Edit difference data
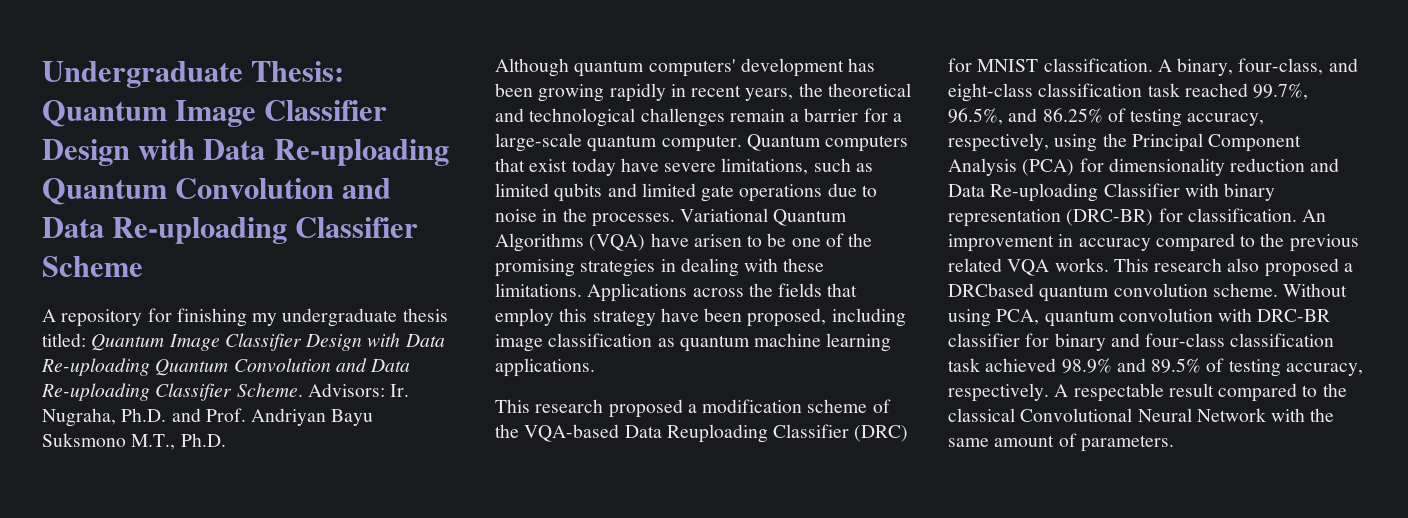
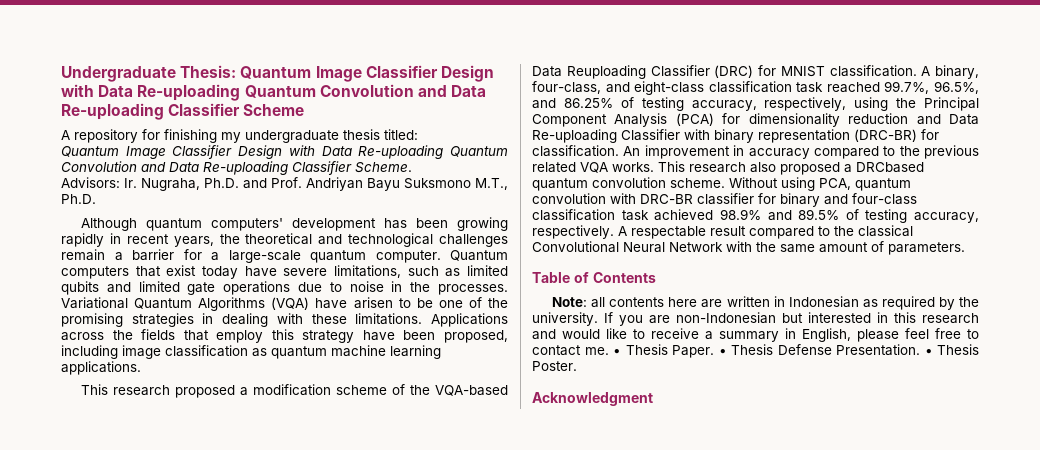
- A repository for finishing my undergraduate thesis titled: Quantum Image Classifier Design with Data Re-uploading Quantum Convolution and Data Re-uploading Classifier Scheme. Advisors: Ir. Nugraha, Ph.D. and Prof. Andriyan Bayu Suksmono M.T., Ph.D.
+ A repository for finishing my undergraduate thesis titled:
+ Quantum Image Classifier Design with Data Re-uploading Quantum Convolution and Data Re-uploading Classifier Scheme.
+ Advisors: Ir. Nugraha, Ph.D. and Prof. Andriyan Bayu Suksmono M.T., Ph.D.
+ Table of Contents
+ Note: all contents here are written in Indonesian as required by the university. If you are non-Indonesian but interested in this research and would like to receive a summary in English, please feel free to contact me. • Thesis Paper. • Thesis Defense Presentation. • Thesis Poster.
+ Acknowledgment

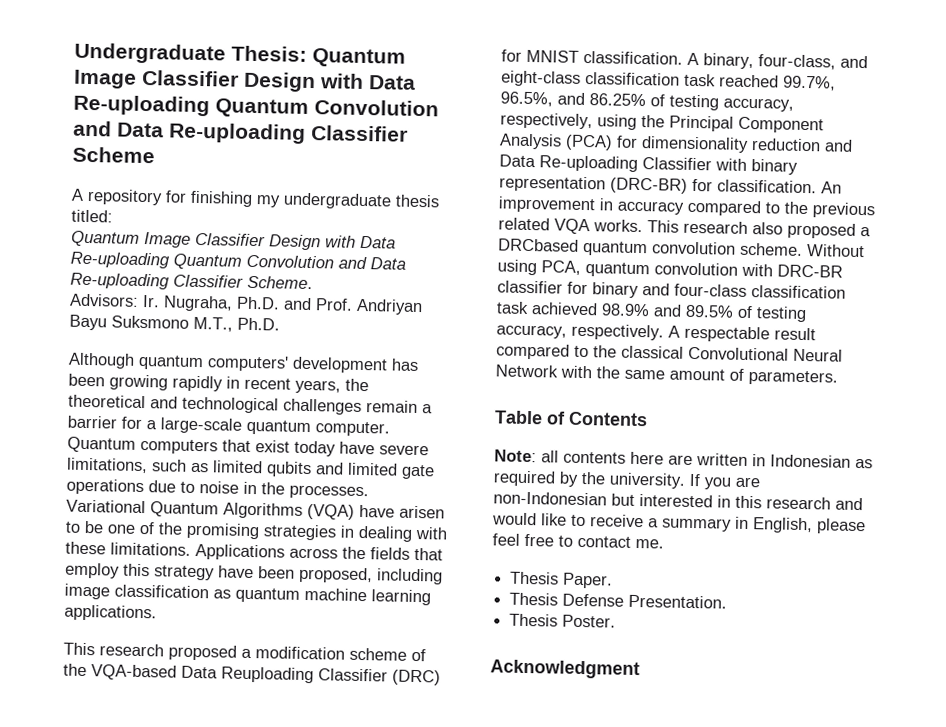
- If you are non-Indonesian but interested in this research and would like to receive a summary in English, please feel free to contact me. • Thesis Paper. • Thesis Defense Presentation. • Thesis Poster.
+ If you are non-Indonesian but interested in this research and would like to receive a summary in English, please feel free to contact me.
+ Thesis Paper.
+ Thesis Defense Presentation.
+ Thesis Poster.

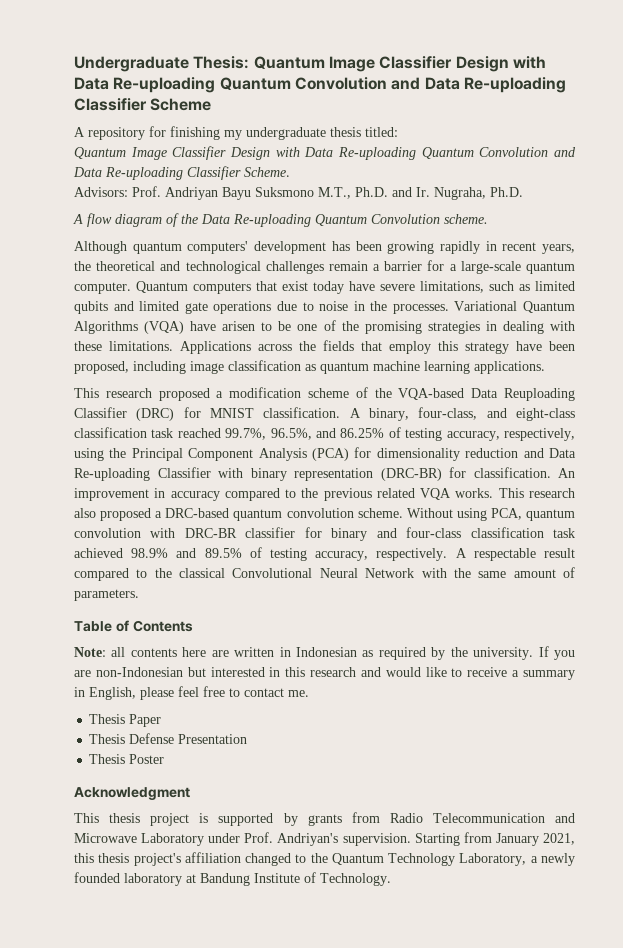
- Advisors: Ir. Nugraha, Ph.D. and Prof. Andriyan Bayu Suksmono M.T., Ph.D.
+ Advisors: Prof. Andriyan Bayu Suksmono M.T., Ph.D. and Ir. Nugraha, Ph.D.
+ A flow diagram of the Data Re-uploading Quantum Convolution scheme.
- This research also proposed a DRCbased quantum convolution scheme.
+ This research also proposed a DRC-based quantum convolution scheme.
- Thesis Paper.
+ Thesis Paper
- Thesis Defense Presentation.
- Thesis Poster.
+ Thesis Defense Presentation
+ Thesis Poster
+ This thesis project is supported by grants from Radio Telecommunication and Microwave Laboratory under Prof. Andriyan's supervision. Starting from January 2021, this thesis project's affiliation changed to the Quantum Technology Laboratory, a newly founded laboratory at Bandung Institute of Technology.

Exercise goal: Every line from the first line of the entries above through the line with "Table of Contents" must be repeated exactly, and pictures must not be.

Response area:
- A repository for finishing my undergraduate thesis titled: Quantum Image Classifier Design with Data Re-uploading Quantum Convolution and Data Re-uploading Classifier Scheme. Advisors: Ir. Nugraha, Ph.D. and Prof. Andriyan Bayu Suksmono M.T., Ph.D.
+ A repository for finishing my undergraduate thesis titled:
+ Quantum Image Classifier Design with Data Re-uploading Quantum Convolution and Data Re-uploading Classifier Scheme.
+ Advisors: Ir. Nugraha, Ph.D. and Prof. Andriyan Bayu Suksmono M.T., Ph.D.
+ Table of Contents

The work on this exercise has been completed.